# Hi guys/girls :)



## SazTT21 (May 11, 2009)

Hi everyone, im Sarah i used to be on here a while ago but havent been back since, infact been that long that ive had to re-register as i forgot all my details LOL...i am YES TT man's g.f  so im sure you know who he is and seen the TT (black beauty)
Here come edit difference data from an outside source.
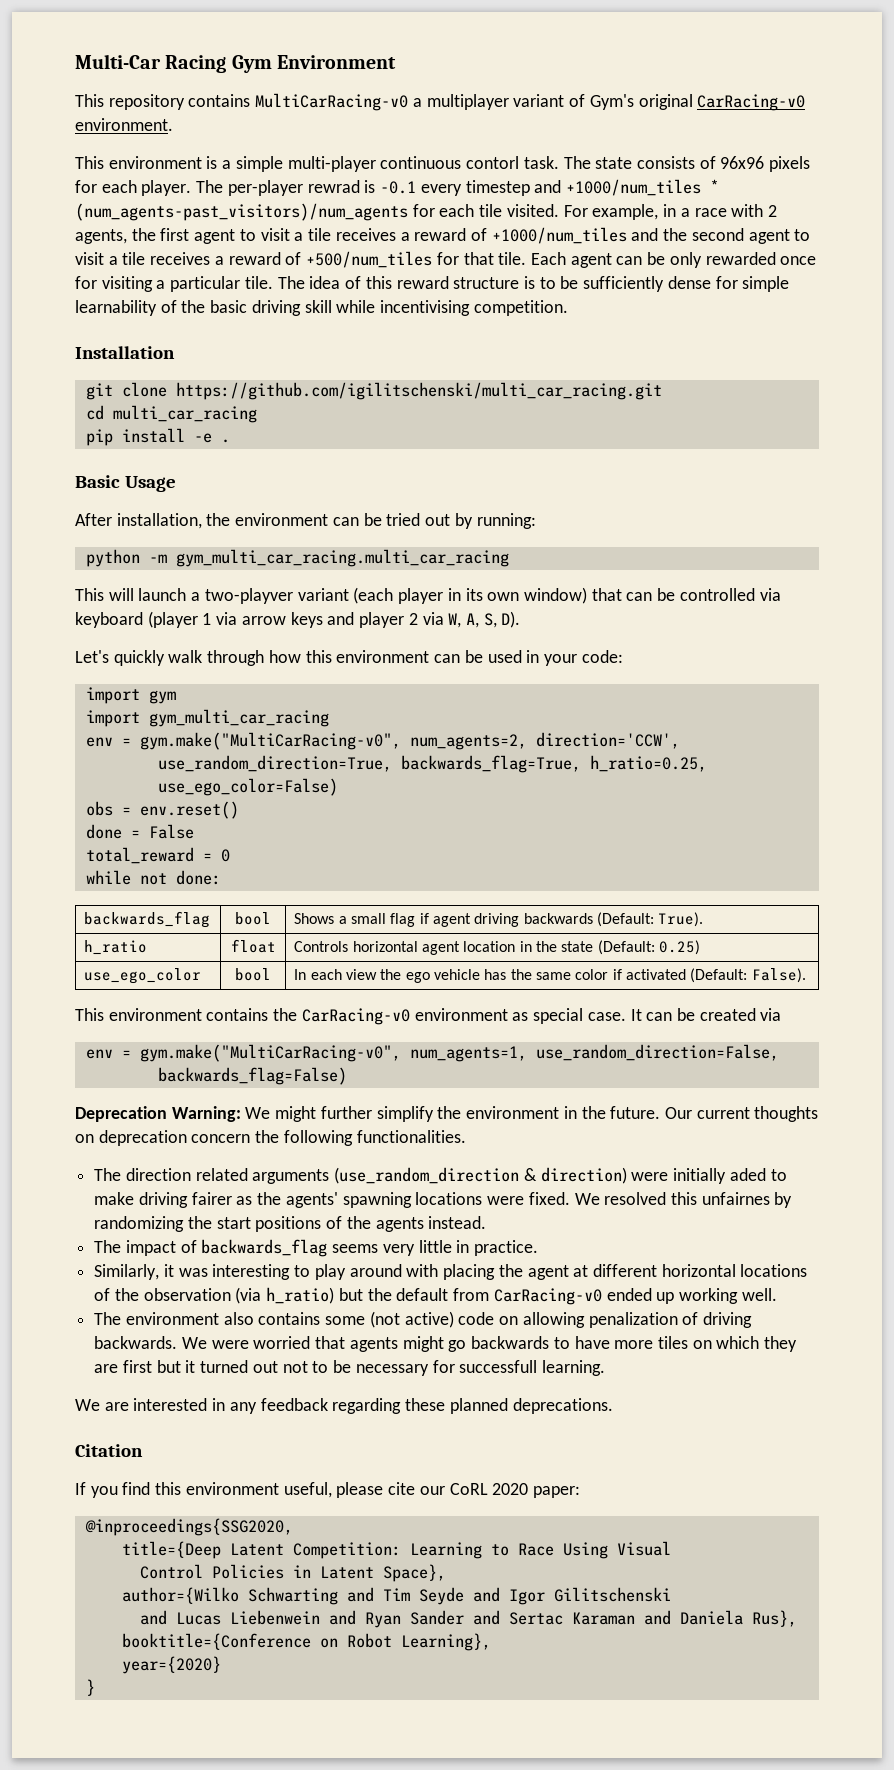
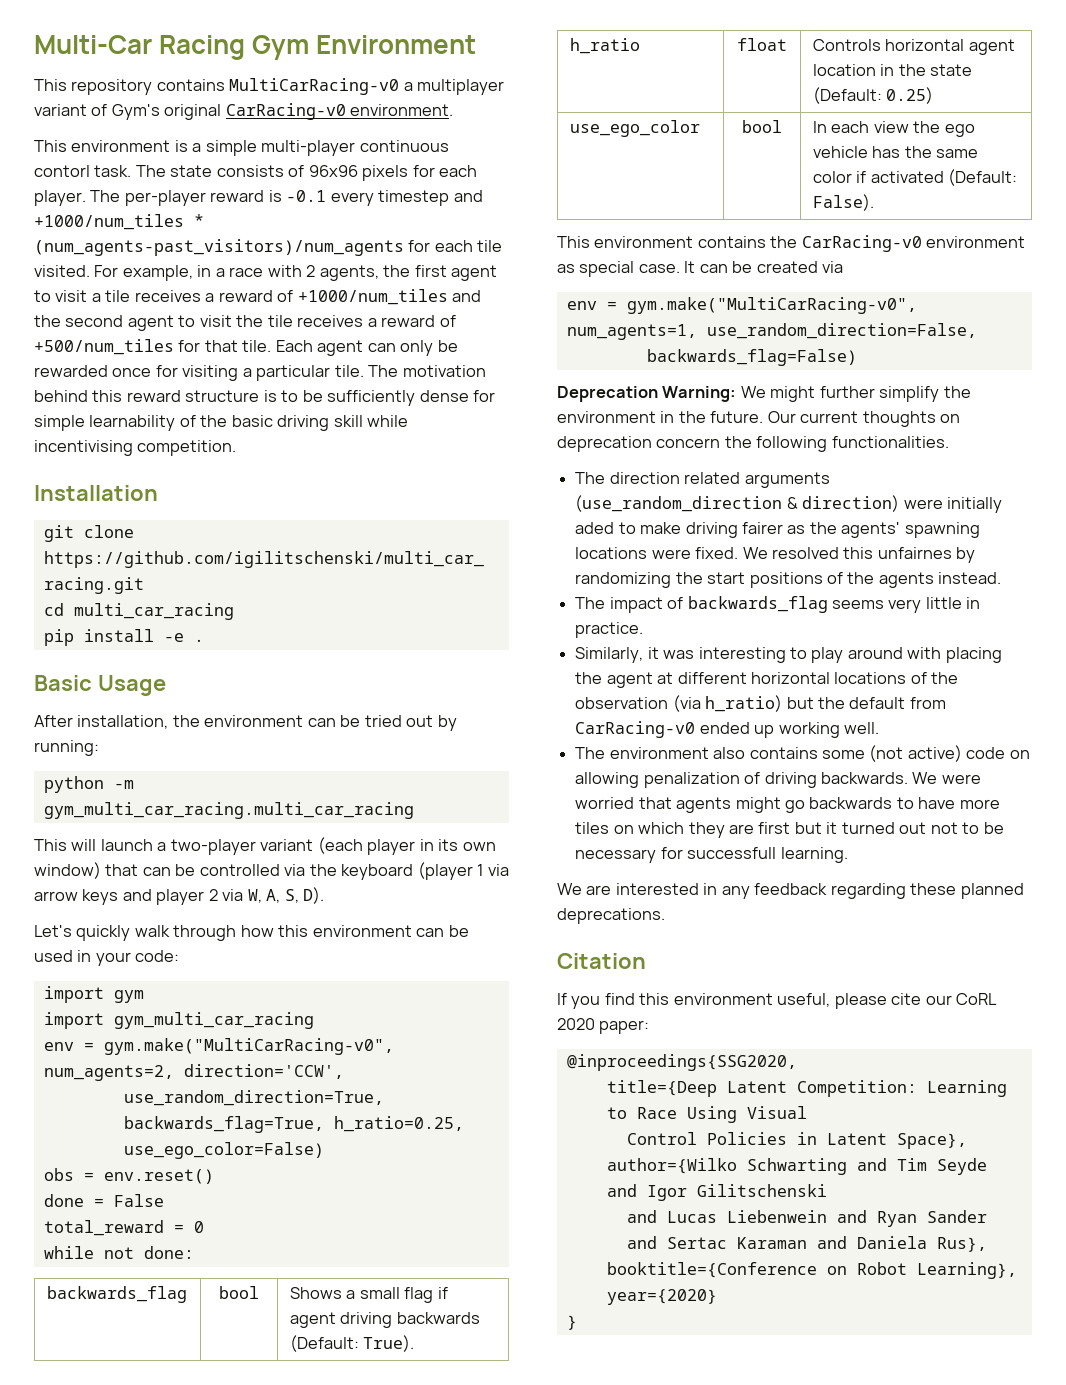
- The per-player rewrad is -0.1 every timestep and +1000/num_tiles * (num_agents-past_visitors)/num_agents for each tile visited.
+ The per-player reward is -0.1 every timestep and +1000/num_tiles * (num_agents-past_visitors)/num_agents for each tile visited.
- For example, in a race with 2 agents, the first agent to visit a tile receives a reward of +1000/num_tiles and the second agent to visit a tile receives a reward of +500/num_tiles for that tile.
+ For example, in a race with 2 agents, the first agent to visit a tile receives a reward of +1000/num_tiles and the second agent to visit the tile receives a reward of +500/num_tiles for that tile.
- Each agent can be only rewarded once for visiting a particular tile.
+ Each agent can only be rewarded once for visiting a particular tile.
- The idea of this reward structure is to be sufficiently dense for simple learnability of the basic driving skill while incentivising competition.
+ The motivation behind this reward structure is to be sufficiently dense for simple learnability of the basic driving skill while incentivising competition.
- This will launch a two-playver variant (each player in its own window) that can be controlled via keyboard (player 1 via arrow keys and player 2 via W, A, S, D).
+ This will launch a two-player variant (each player in its own window) that can be controlled via the keyboard (player 1 via arrow keys and player 2 via W, A, S, D).

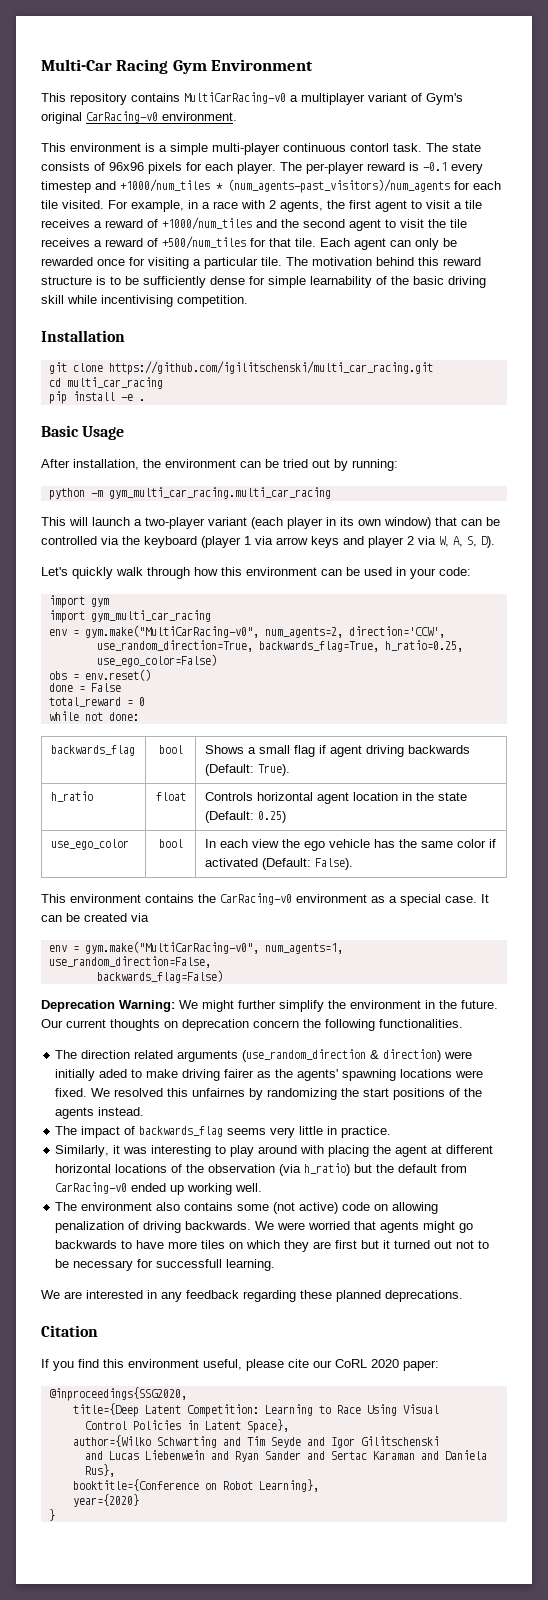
- This environment contains the CarRacing-v0 environment as special case.
+ This environment contains the CarRacing-v0 environment as a special case.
well i shall look forward to your replies and im gonna go and have a nosey around the forum and find some nice looking TT's 

x


----------



## malstt (Apr 18, 2007)

Welcome back to the forum. 8)


----------



## jammyd (Oct 11, 2008)

Hello and welcome back


----------



## SazTT21 (May 11, 2009)

Thanks guys


----------



## donss (Mar 10, 2009)

Welcome back to the forum......

Is that a boxer or a staffie in your avatar :?:


----------



## SazTT21 (May 11, 2009)

Its a boxer cross, but dont know what with haha its my sisters dog...
she reckons he is crossed with a pitbull but ive heard thats illegal to breed the 2 together? god knows she rescused him from his previous owners, he is a big softy and loves the kids


----------



## donss (Mar 10, 2009)

Handsome brute!


----------



## YELLOW_TT (Feb 25, 2004)

Welcome have a look here www.ttoc.co.uk


----------



## SazTT21 (May 11, 2009)

donss said:


> Handsome brute!


isnt he just!

he is so heavy though haha, he was indeed squashing me there, the big bugger was lying on me, stretched out to the max haha


----------



## Redscouse (Sep 30, 2008)

Hi there and welcome to the forum


----------



## Wallsendmag (Feb 12, 2004)

Welcome to the forum


----------